Seemed like a good idea none the less.
Good company with similar riding experience I knew it would be a steady pace trying to lap up the miles before we hit the boarder. Also accompanied by a fellow ‘grammer’ Daniel Kuens who I’d spoken to briefly via social platforms before, I knew it would be a good laugh either way!
The packing problem
I’m terrible at packing for a micro adventure, I packed too much for the TCR and for other light adventures I’ve always overpacked. It’s something I’m still working on getting right as on most trips I end up taking clothing and other bits I simply don’t use. Wasted weight! Without being too harsh on myself I’m getting better but it’s the element of over compensating that I struggle with. After a 12 hour ride am I really going to be arsed getting changed for one overnight trip. I don’t think any of us got changed that night if I remember rightly, we were all too tired!
Micro Adventure Kit List
- Restrap twin proto-type panniers
- Restrap Frame bag
- Alpkit Hukka Bivy
- Thermarest air matt
- Rab 200 sleeping bag
- Alpkit 2 man tarp
- Rope and pegs
- Charge pack
- Exposure joystick front and back lights
- Extra bibs and jersey
- Marino top
- Spare socks
- Flap jack
- Pedal bites
- Twin water bottles
- Charger for phone & lights
- Medi pack
- Super light down jacket
Daniel & Martin met at mine before we set off, making sure we had any final supplies such as kit and food sorted before departure.

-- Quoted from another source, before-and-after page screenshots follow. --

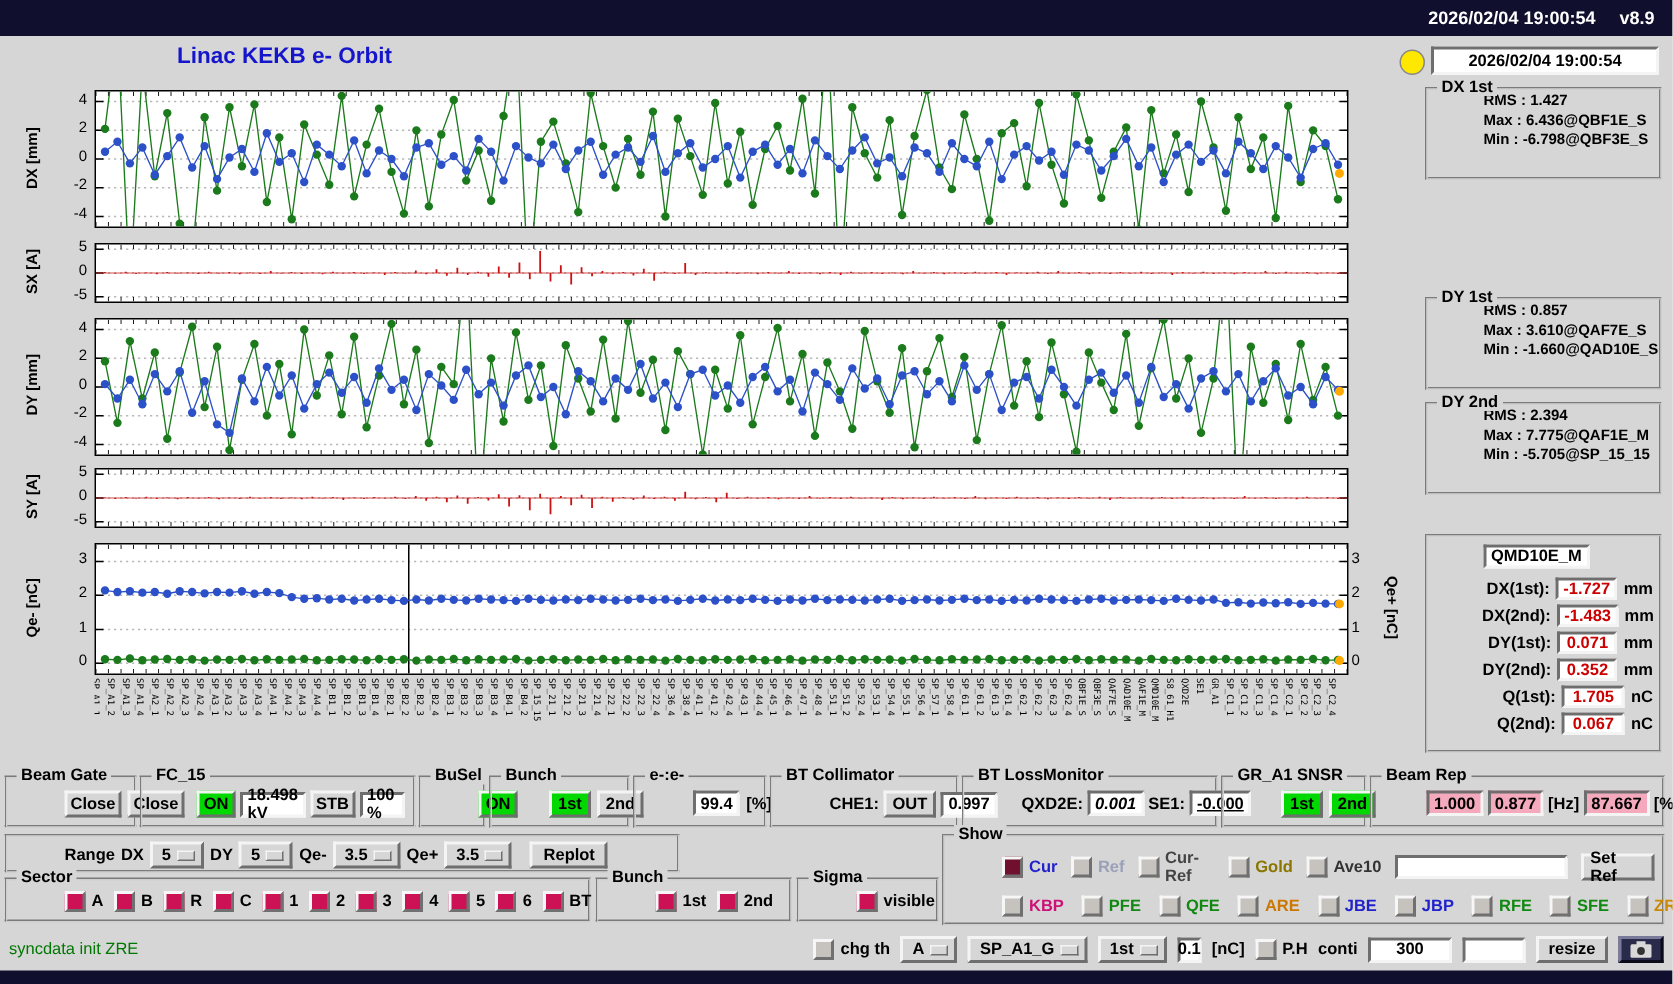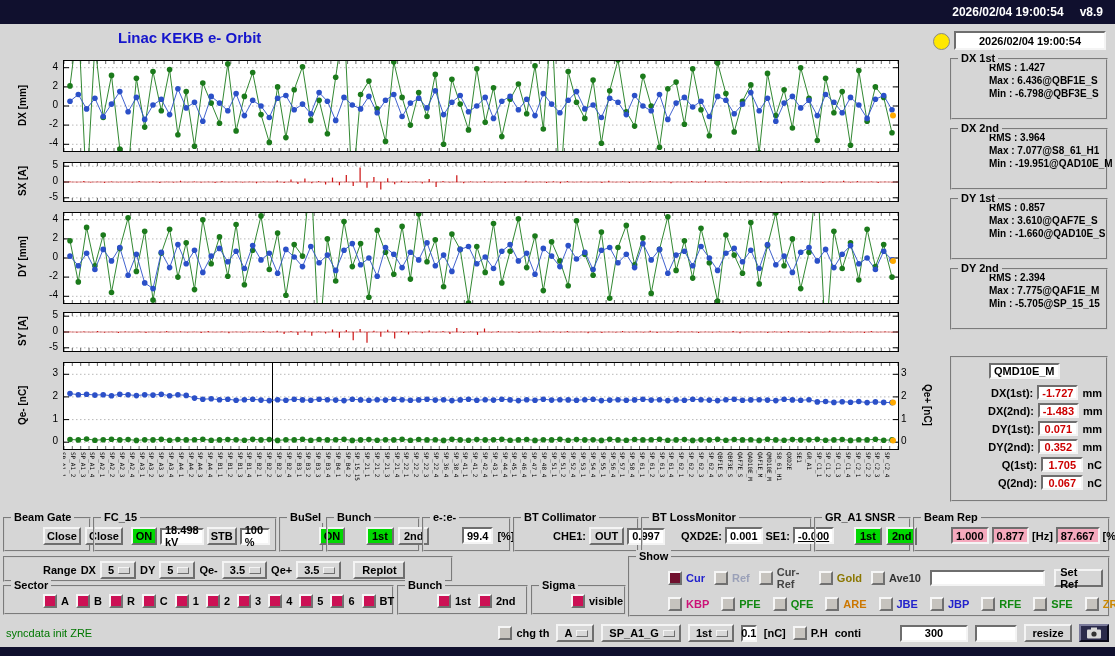--- a/index.html
+++ b/index.html
@@ -123,21 +123,21 @@
       <span class="lbl">CHE1:</span>
       <div class="btn raised" style="width:44px;">OUT</div>
       <div class="field sunken" style="width:42px;">0.997</div>
     </div>
   </div>
 
   <div class="groupbox" style="left:641px;top:517px;width:171px;height:35px;">
     <span class="gb-label">BT LossMonitor</span>
     <div class="gb-row" style="gap:3px;">
       <span class="lbl">QXD2E:</span>
-      <div class="field sunken" style="width:38px;">0.001</div>
+      <div class="field sunken" style="width:38px;font-style:italic;">0.001</div>
       <span class="lbl">SE1:</span>
       <div class="field sunken" style="width:44px;text-decoration:underline;">-0.000</div>
     </div>
   </div>
 
   <div class="groupbox" style="left:814px;top:517px;width:97px;height:35px;">
     <span class="gb-label">GR_A1 SNSR</span>
     <div class="gb-row">
       <div class="btn raised green" style="width:36px;">1st</div>
       <div class="btn raised green" style="width:36px;">2nd</div>
@@ -318,21 +318,21 @@
       <div class="optmenu raised">A</div>
       <div class="optmenu raised">SP_A1_G</div>
       <div class="optmenu raised">1st</div>
       <div class="field sunken" style="width:16px;">0.1</div>
       <span class="lbl">[nC]</span>
       <label class="cb">
         <span class="cbbox"></span>
         <span>P.H</span>
       </label>
       <span class="lbl">conti</span>
-      <div class="field sunken" style="width:68px;margin-left:32px;">300</div>
+      <div class="field sunken" style="width:56px;">300</div>
       <div class="field sunken" style="width:42px;"></div>
       <div class="btn raised" style="width:48px;">resize</div>
       <div class="btn raised dark" style="width:30px;">
         <svg width="16" height="12" viewBox="0 0 16 12">
           <rect x="1" y="2.5" width="14" height="9" rx="1" fill="#d8d8d8"></rect>
           <rect x="5" y="0.5" width="6" height="3" fill="#d8d8d8"></rect>
           <circle cx="8" cy="7" r="2.6" fill="#333"></circle>
         </svg>
       </div>
     </div>
@@ -2376,26 +2376,20 @@
       <span style="left: 808.6px;">SP_C2_2</span>
       <span style="left: 818.4px;">SP_C2_3</span>
       <span style="left: 828.2px;">SP_C2_4</span>
     </div>
     <div class="groupbox" style="left: 950px; top: 58px; width: 158px; height: 62px;">
       <span class="gb-label">DX 1st</span>
       <div class="statline">RMS : 1.427</div>
       <div class="statline">Max : 6.436@QBF1E_S</div>
       <div class="statline">Min : -6.798@QBF3E_S</div>
     </div>
-    <div class="groupbox" style="left: 950px; top: 128px; width: 158px; height: 62px;">
-      <span class="gb-label">DX 2nd</span>
-      <div class="statline">RMS : 3.964</div>
-      <div class="statline">Max : 7.077@S8_61_H1</div>
-      <div class="statline">Min : -19.951@QAD10E_M</div>
-    </div>
     <div class="groupbox" style="left: 950px; top: 198px; width: 158px; height: 62px;">
       <span class="gb-label">DY 1st</span>
       <div class="statline">RMS : 0.857</div>
       <div class="statline">Max : 3.610@QAF7E_S</div>
       <div class="statline">Min : -1.660@QAD10E_S</div>
     </div>
     <div class="groupbox" style="left: 950px; top: 268px; width: 158px; height: 62px;">
       <span class="gb-label">DY 2nd</span>
       <div class="statline">RMS : 2.394</div>
       <div class="statline">Max : 7.775@QAF1E_M</div>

The ride out towards Harrogate was steady, and all though me and Dan soon realised Martin’s idea of an ‘over night adventure to Edinburgh’ was slightly warped to what we had in mind we were making good progress.
We originally thought we were going on a weekend/five day adventure up north, camping the night and riding the day. This however was slightly obscured by the fact this was an opportunity for Martin to train.
I have to give credit to Martin at this point. He’s a man like no other, always motivated, never negative, always pushing, never making out like there’s trouble ahead or like he’s not enjoying himself. I applaud this chap and owe a lot of time to him to as he’s helped me pick kit, given me advice on bike packing as well as many other things too. He was top form on this trip it’s fair to say!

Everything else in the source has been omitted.